BANDUNG,TM.ID: RUU Kesehatan saat ini telah resmi menjadi UU Kesehatan. Pengesahan tersebut tetap dilakukan meskipun mendapat penolakan dari IDI (Ikatan Dokter Indonesia) dan empat organisasi lainnya.
Ketua IDI Adib Khumaidi menanggapi soal pengesahan RUU Kesehatan yang telah menjadi UU Kesehatan tersebut.
“Dengan disahkannya RUU Kesehatan menjadi UU Kesehatan di rapat paripurna DPR tanggal 11 Juli 2023 pukul 13.42, merupakan sejarah catatan kelam di dunia medis dan dunia kesehatan Indonesia,” ujar Adib, melansir Liputan 6, Rabu (12/7/2023).

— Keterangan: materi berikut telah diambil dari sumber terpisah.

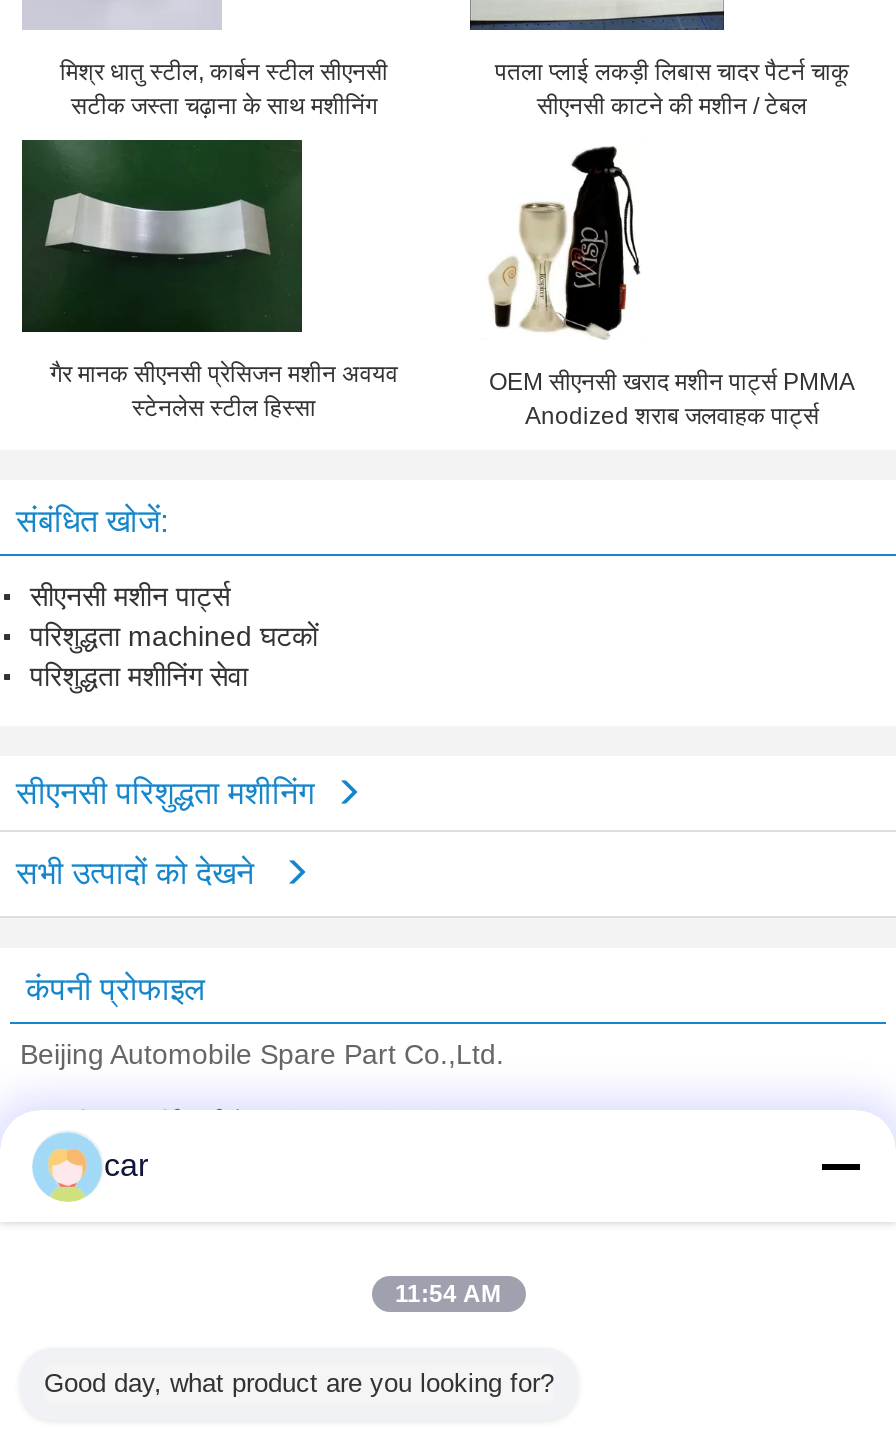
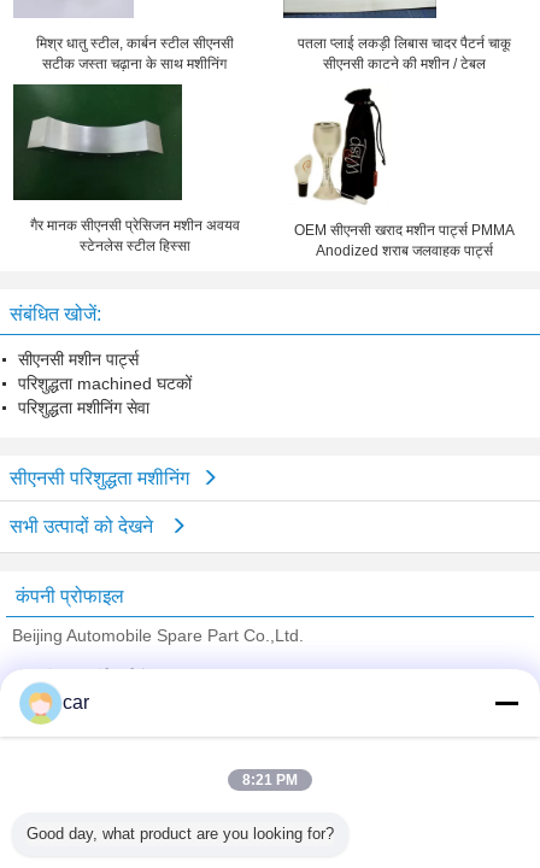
[395,1280,501,1308] 11:54 AM -> [242,772,298,788] 8:21 PM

Menurutnya pengesahan UU Kesehatan ini merupakan sejarah kelam bagi organisasi profesi. Hal ini merupakan susunan regulasi UU yang secara prosedural belum mencerminkan kepentingan partisipasi yang bermakna.
Adib juga menilai, dalam penyusunannya UU tersebut tidak transparan. Sampai saat ini pihakya belum pernah mendapat rilis yang resmi terkait dengan RUU final yang disahkan pada Selasa (11/7/2023) lalu. UU Kesehatan juga disebut sebagai produk politik yang proses penyusunan, pembahasan, sampai pengesahannya sudah merusak nilai-nilai demokrasi dan konstitusi negara.
UU Kesehatan Belum Memenuhi Aspirasi IDI
Aspirasi dan partisipasi dalam penyusunan UU kesehatan belum diterima dengan baik. Pasalnya UU dengan metode omnibus law tersebut mencabut 9 UU lama yang sebelumnya sudah ada.
“Apakah ini sudah mencerminkan kepentingan kesehatan rakyat Indonesia. Ini sungguh di luar nalar kita semua. Meski omnibus law sah dalam pembuatan UU di Indonesia, tapi kita lihat ketergesa-gesaan, keburu-buruan ini menjadi sebuah cerminan bahwa regulasi ini dipercepat.”
“Lalu benarkah UU Kesehatan ini akan bisa mencerminkan, mewujudkan cita-cita transformasi kesehatan? Atau transformasi kesehatan hanya sebuah janji manis yang dilembagakan dalam regulasi UU?” tanya Adib.
BACA JUGA: Disebut Cacat Prosedur, IDI Gugat UU Kesehatan ke MK
Dihilangkannya Mandatory Spending
Adib juga mengomentari terkait dihilangkannya mandatory spending anggaran 10 persen.
“Dengan hilangnya mandatory spending atau komitmen negara baik pusat maupun daerah, itu berarti masyarakat secara kuantitas tidak mendapatkan kepastian hukum di dalam aspek pembiayaan kesehatan.”
“Masyarakat akan dihadapkan dengan upaya membangun kesehatan yang akan dikedepankan dengan sumber-sumber pendanaan di luar APBN dan APBD, bukan tidak mungkin melalui pinjaman privatisasi sektor kesehatan, komersialisasi, dan bisnis kesehatan yang akan membawa sebuah konsekuensi tentang ketahanan bangsa Indonesia,” jelas Adib.
Tanggapan Peneliti Kesehatan
Peneliti Global Healthy Security Griffith University Australia, Dicky Budiman juga mengomentari soal mandatory spending.
“Jelas ini suatu kemunduran bukan kemajuan. Bahkan, memasuki era yang lebih membutuhkan anggaran besar, respons pemerintah malah mengalami kemunduran,” kata Dicky.
Tidak dicantumkan besar anggaran wajib kesehatan dalam RUU Kesehatan yang sudah disahkan pada 11 Juli 2023.
“Ini mengundang masalah, artinya komitmen melemah dalam pembangunan kesehatan, apapun alasannya,” kata Dicky.
World Health Organization (Badan Kesehatan Dunia) menyarankan bahwa setidaknya ada alokasi minimal pada negara-negara berkembang sebesar 5-10 persen dari total anggaran untuk kesehatan. Sementara, hanya negara yang kurang mampu saja yang tidak mematok anggaran wajib kesehatan.